= ASSIGNMENT =
Locate, in the data below, the line that contains "total: 3094.56 -> 2859.16" and the line that contains "discount: 28.79 -> 32.39"; reproduce exactly those two lines and every line between them, nothing more.
:::::
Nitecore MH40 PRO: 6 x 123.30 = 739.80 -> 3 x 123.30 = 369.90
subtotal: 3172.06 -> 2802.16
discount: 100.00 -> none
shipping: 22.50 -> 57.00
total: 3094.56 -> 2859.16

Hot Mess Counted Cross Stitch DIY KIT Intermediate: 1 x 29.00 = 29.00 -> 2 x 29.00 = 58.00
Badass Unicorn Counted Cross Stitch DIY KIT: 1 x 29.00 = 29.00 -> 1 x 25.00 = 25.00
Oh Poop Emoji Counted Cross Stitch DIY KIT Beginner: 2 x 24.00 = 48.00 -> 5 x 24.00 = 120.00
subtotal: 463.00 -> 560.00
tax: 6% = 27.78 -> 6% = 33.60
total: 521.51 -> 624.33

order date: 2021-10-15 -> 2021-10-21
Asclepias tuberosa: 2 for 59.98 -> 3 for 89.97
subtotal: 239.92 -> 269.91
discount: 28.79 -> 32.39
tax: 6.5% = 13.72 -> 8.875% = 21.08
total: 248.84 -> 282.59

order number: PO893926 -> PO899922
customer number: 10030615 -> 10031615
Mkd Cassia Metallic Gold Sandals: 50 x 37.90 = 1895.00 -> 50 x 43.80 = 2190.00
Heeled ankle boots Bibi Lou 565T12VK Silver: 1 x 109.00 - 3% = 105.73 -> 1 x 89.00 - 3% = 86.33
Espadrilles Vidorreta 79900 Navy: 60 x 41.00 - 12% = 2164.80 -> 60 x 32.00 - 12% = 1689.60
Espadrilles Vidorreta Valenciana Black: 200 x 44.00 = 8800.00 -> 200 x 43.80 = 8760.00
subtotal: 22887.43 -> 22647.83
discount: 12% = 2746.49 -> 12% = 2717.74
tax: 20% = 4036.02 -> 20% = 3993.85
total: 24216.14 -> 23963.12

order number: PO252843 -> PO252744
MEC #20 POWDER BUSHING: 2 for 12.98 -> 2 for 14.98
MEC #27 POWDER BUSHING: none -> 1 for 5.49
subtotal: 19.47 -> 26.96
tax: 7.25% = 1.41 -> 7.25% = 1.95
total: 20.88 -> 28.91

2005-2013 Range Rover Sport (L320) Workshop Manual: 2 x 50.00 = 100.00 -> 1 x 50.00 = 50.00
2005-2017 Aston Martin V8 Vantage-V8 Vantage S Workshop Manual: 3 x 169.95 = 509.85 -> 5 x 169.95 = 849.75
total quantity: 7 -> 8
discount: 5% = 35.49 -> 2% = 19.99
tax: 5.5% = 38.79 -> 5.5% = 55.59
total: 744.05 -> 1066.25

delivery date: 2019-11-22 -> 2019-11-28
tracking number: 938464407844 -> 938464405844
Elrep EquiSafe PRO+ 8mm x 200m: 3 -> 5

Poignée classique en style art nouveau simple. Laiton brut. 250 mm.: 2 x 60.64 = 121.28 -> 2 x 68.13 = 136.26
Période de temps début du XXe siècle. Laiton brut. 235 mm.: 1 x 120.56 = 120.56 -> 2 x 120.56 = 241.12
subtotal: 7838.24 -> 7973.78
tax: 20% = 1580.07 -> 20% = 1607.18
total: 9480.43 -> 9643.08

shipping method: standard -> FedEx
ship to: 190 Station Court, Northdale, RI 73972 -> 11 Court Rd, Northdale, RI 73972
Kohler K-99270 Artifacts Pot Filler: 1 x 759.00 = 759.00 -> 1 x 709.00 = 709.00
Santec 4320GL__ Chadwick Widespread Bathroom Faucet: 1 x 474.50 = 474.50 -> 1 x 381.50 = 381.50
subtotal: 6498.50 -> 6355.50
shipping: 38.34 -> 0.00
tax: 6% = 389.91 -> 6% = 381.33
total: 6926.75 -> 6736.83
:::::
= OUTPUT BELOW =
total: 3094.56 -> 2859.16

Hot Mess Counted Cross Stitch DIY KIT Intermediate: 1 x 29.00 = 29.00 -> 2 x 29.00 = 58.00
Badass Unicorn Counted Cross Stitch DIY KIT: 1 x 29.00 = 29.00 -> 1 x 25.00 = 25.00
Oh Poop Emoji Counted Cross Stitch DIY KIT Beginner: 2 x 24.00 = 48.00 -> 5 x 24.00 = 120.00
subtotal: 463.00 -> 560.00
tax: 6% = 27.78 -> 6% = 33.60
total: 521.51 -> 624.33

order date: 2021-10-15 -> 2021-10-21
Asclepias tuberosa: 2 for 59.98 -> 3 for 89.97
subtotal: 239.92 -> 269.91
discount: 28.79 -> 32.39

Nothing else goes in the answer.